◆ **Record excerpts**:

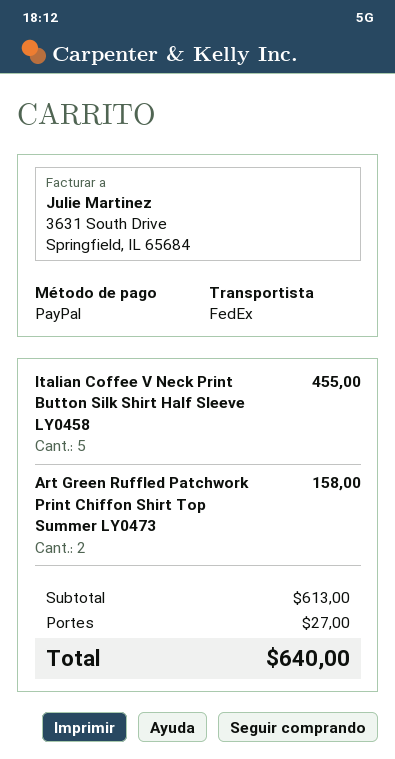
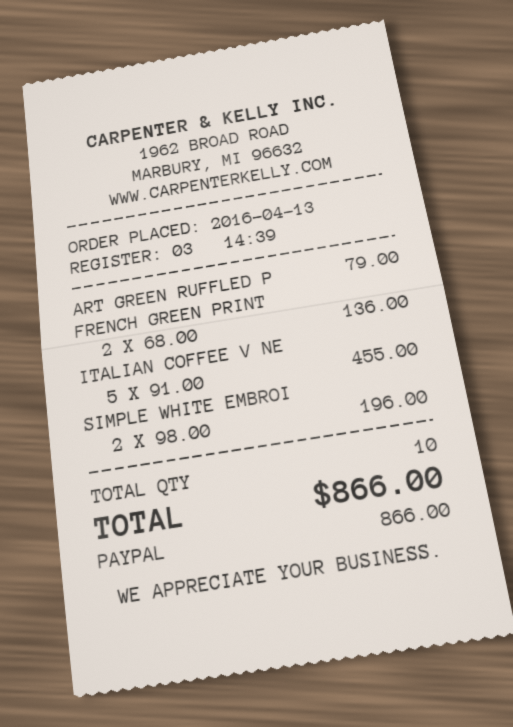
Art Green Ruffled Patchwork Print Chiffon Shirt Top Summer LY0473: 2 for 158.00 -> 1 for 79.00
FRENCH GREEN PRINT: none -> 2 for 136.00
SIMPLE WHITE EMBROI: none -> 2 for 196.00
shipping: 27.00 -> none
total: 640.00 -> 866.00

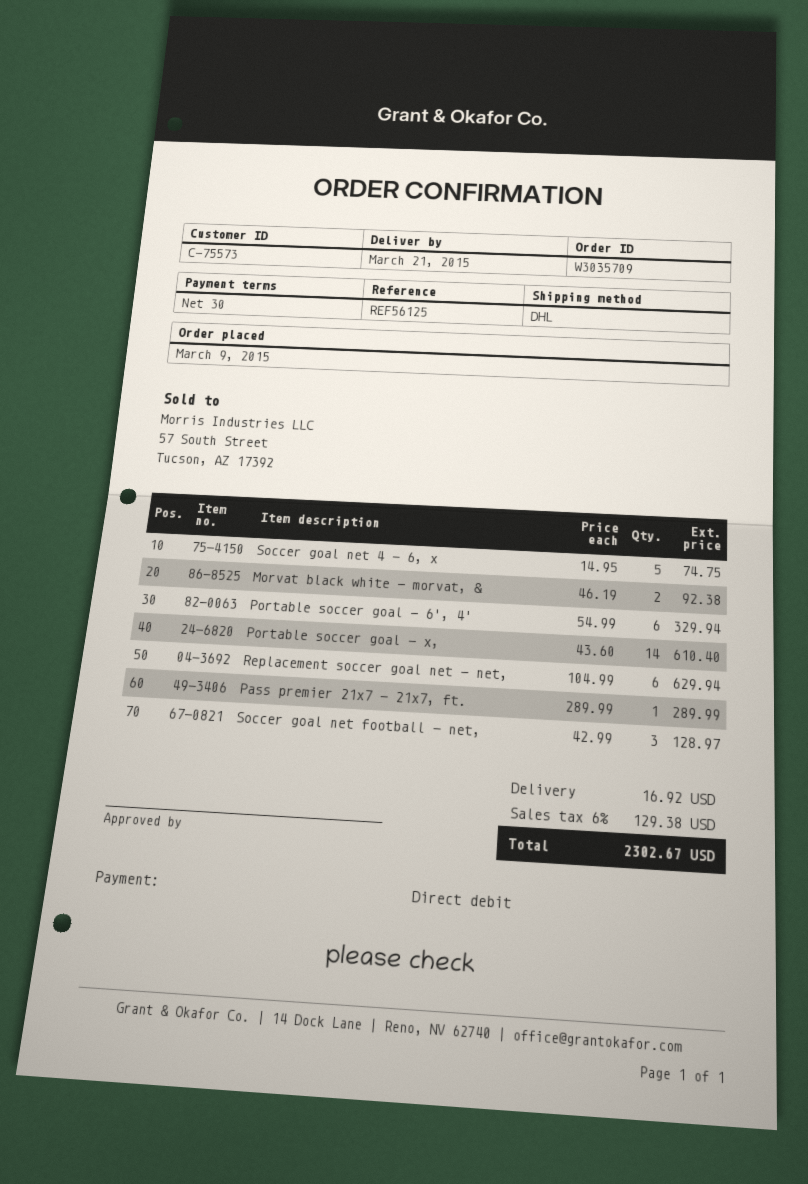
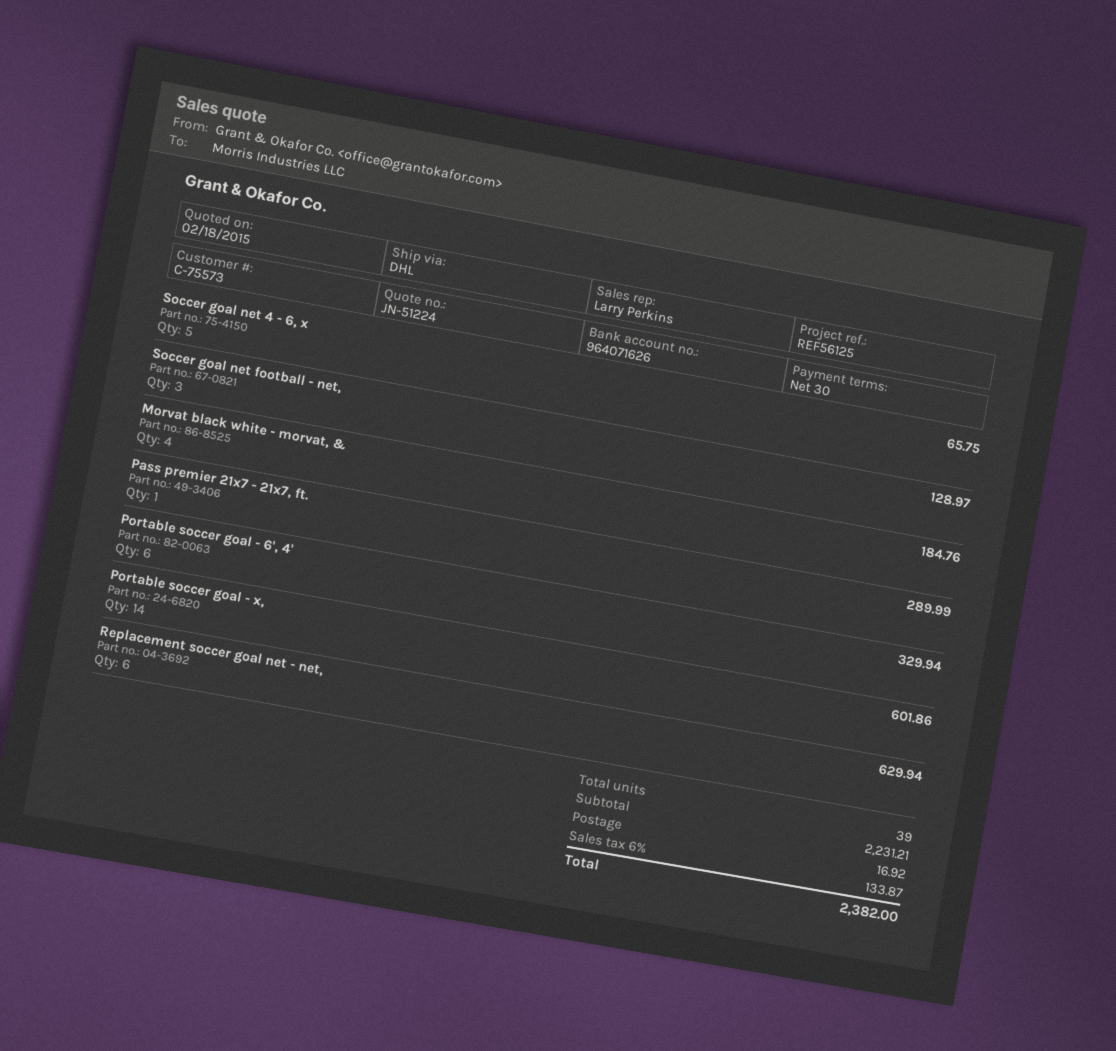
Soccer goal net 4 - 6, x: 5 for 74.75 -> 5 for 65.75
Morvat black white - morvat, &: 2 for 92.38 -> 4 for 184.76
Portable soccer goal - x,: 14 for 610.40 -> 14 for 601.86
tax: 6% = 129.38 -> 6% = 133.87
total: 2302.67 -> 2382.00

◆ **Aim of the task**: Filter the entries above down to the lines that hold the word "total", and copy those lines.

◆ **Output of the task**:
total: 640.00 -> 866.00
total: 2302.67 -> 2382.00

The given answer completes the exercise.